A dazzling new collection of short stories from the international phenomenon, Haruki Murakami
In 1978, Haruki Murakami was 29 and running a jazz bar in downtown
Tokyo. One April day, the impulse to write a novel came to him
suddenly while watching a baseball game. That first novel, Hear the
Wind Sing, won a new writers' award and was published the following
year. More followed, including A Wild Sheep Chase and Hard-Boiled
Wonderland and the End of the World, but it was Norwegian Wood,
published in 1987, which turned Murakami from a writer into a
phenomenon. His books became bestsellers, were translated into many
languages, including English, and the door was thrown wide open to
Murakami's unique and addictive fictional universe.
Murakami writes with admirable discipline, producing ten pages a
day, after which he runs ten kilometres (he began long-distance
running in 1982 and has participated in numerous marathons and
races), works on translations, and then reads, listens to records
and cooks. His passions colour his non-fiction output, from What I
Talk About When I Talk About Running to Absolutely On Music, and
they also seep into his novels and short stories, providing
quotidian moments in his otherwise freewheeling flights of
imaginative inquiry. In works such as The Wind-Up Bird Chronicle,
1Q84 and Men Without Women, his distinctive blend of the mysterious
and the everyday, of melancholy and humour, continues to enchant
readers, ensuring Murakami's place as one of the world's most
acclaimed and well-loved writers.
Supremely enjoyable, philosophical and pitch-perfect new collection
of short stories. . . Murakami has a marvellous understanding of
youth and age - and the failings of each
*Observer*
Murakami writes of complex things with his usual beguiling
simplicity. . . Strangely invigorating to read. . . It is Murakami
at his whimsical, romantic best
*Financial Times*
Calculatedly provocative. . ., the stories offer sweet-sour
meditations on human solitude and a yearning to connect. . .
Murakami, always inventive, is one of the finest popular writers at
work today
*Evening Standard*
Written with all the cats, spaghetti, humor, and gentle surrealism
we might expect . . . Men Without Women is a funny, lovely,
unmistakably Murakami collection of seven stories about the lives
of people trying to find their place in the world and reckoning
with their pasts
*Buzzfeed*
A disconcertingly funny portrait of modern loneliness
*Vogue*
Self-schooled and uncontaminated by writerly edicts, the
68-year-old presents subjects directly on a platter before the
reader. . . but stirs up all kinds of themes and truths in the
allegorical mud through his gentle, almost conversational style
*Irish Independent*
One of the finest pieces of short-form writing I have enjoyed in
many years… If the familiar way of Haruki Murakami are an
enthusiasm, there is plenty here to divert the aficionado, but he
also takes a turn into riskier territory that could well coax new
readers into his distinctive world
*Herald*
Moments of melancholy and humour mix with acute observation in the
latest offering by Japan’s master storyteller
*Financial Times*
A man who starves to death for love, a woman who claims she used to
be a lamprey eel, a mysterious whiskey drinker who scares away
gangsters – it is the secondary characters who truly come alive in
these tales.
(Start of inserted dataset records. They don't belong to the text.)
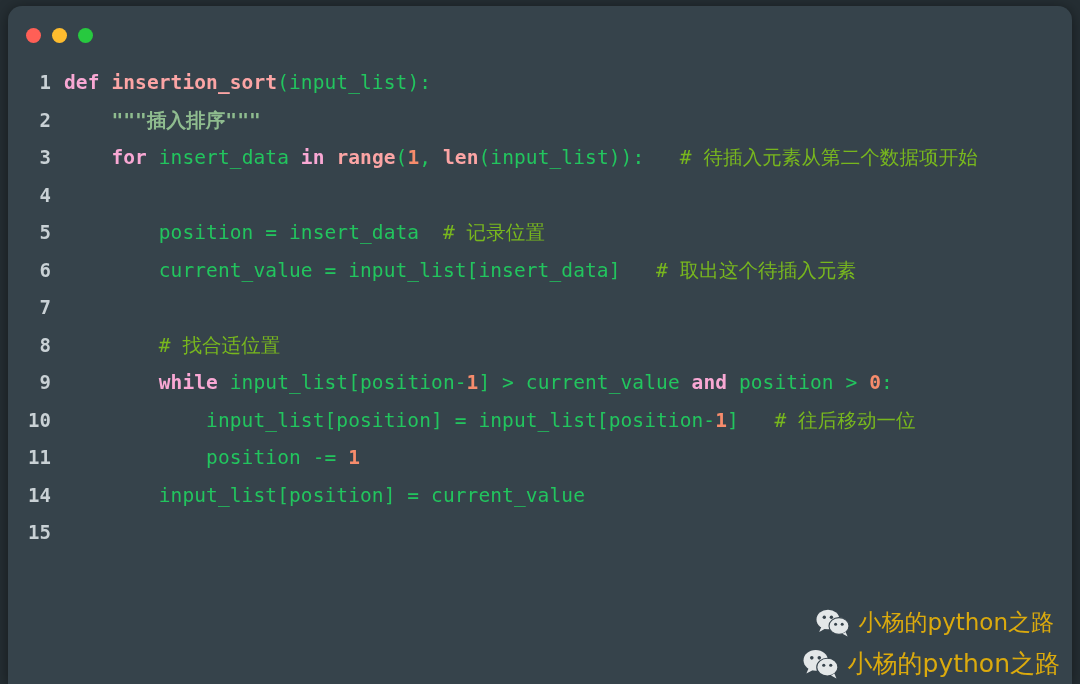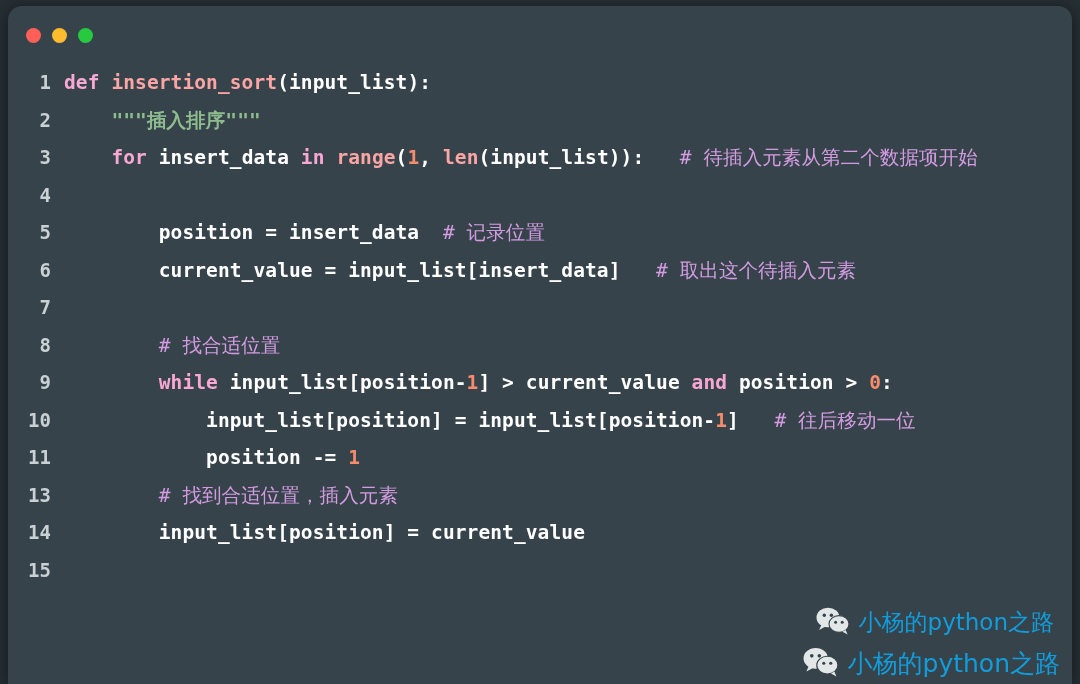"(input_list):" .pl { color: #ffffff -> #22c55e; font-weight: 700 -> 400 }
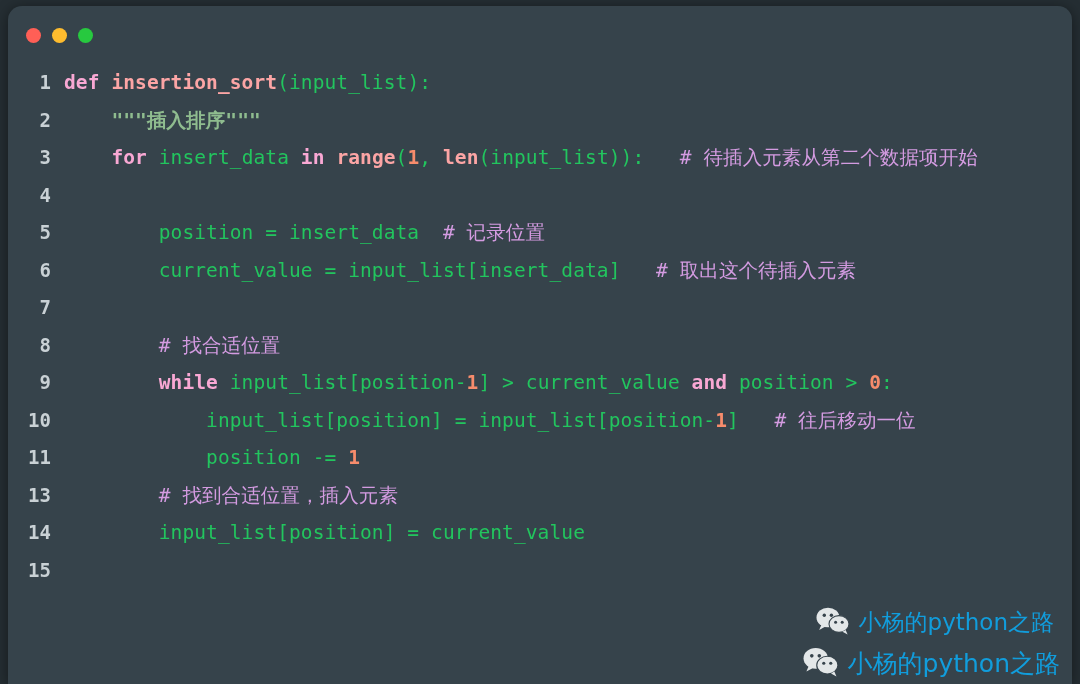"# 待插入元素从第二个数据项开始" .cmt { color: #f0abfc -> #84cc16 }
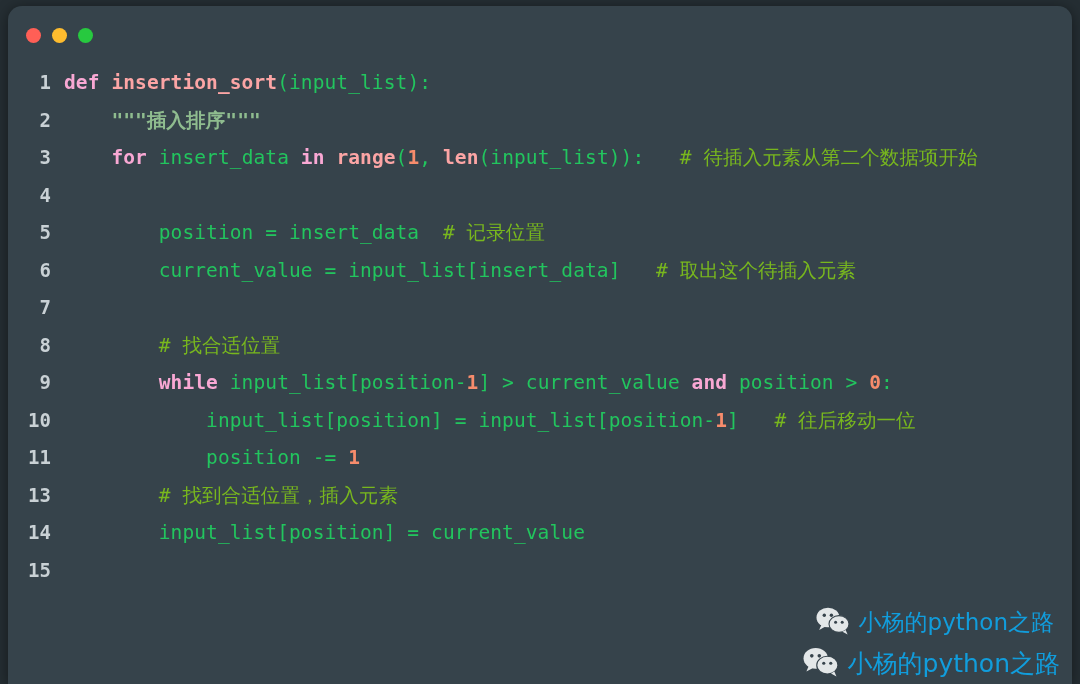"13" div.line { html: <div> <span>13</span> <span> <span># 找到合适位置，插入元素</span></span> </div> -> none }
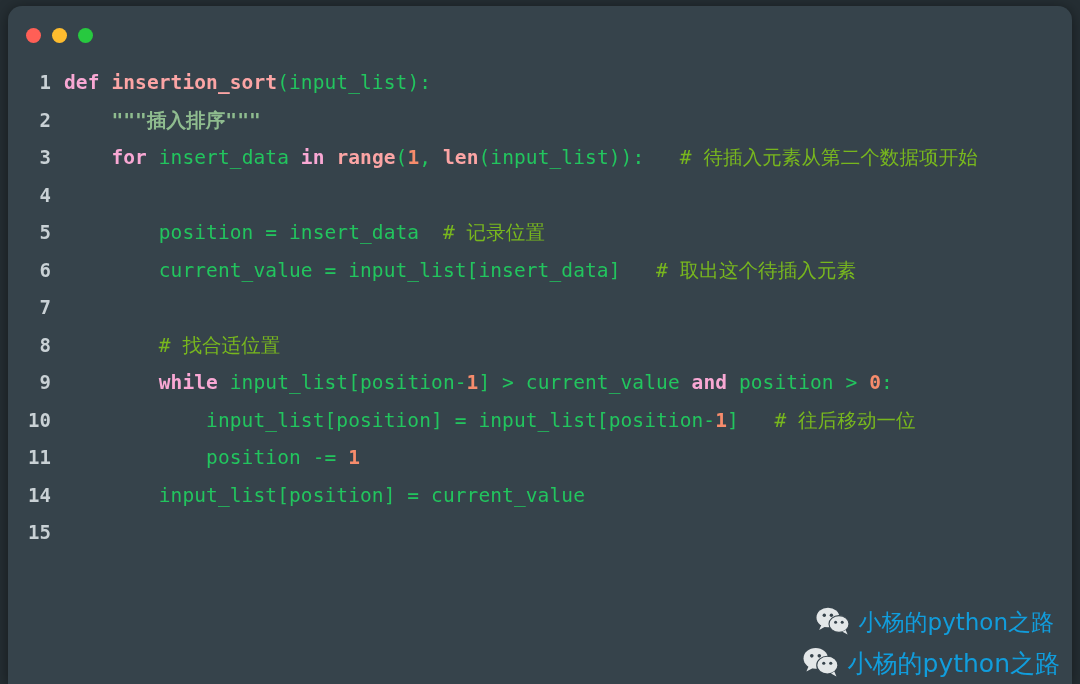"小杨的python之路" .watermark { align-items: flex-start -> center; color: #0ea5e9 -> #eab308 }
Peppered with strange women and passive men,
unexpected suicides and cats, these vignettes will leave readers
questioning, and linger in the mind
*India Stoughton*
A collection like Men Without Women [restores] my faith...in how
utterly perfect [short stories] can be... each of the seven stories
here… a gem in and of its own right, but strung together they’re a
sparkling strand of precious stones, the light refracted from each
equally brilliant but the tones varying subtly.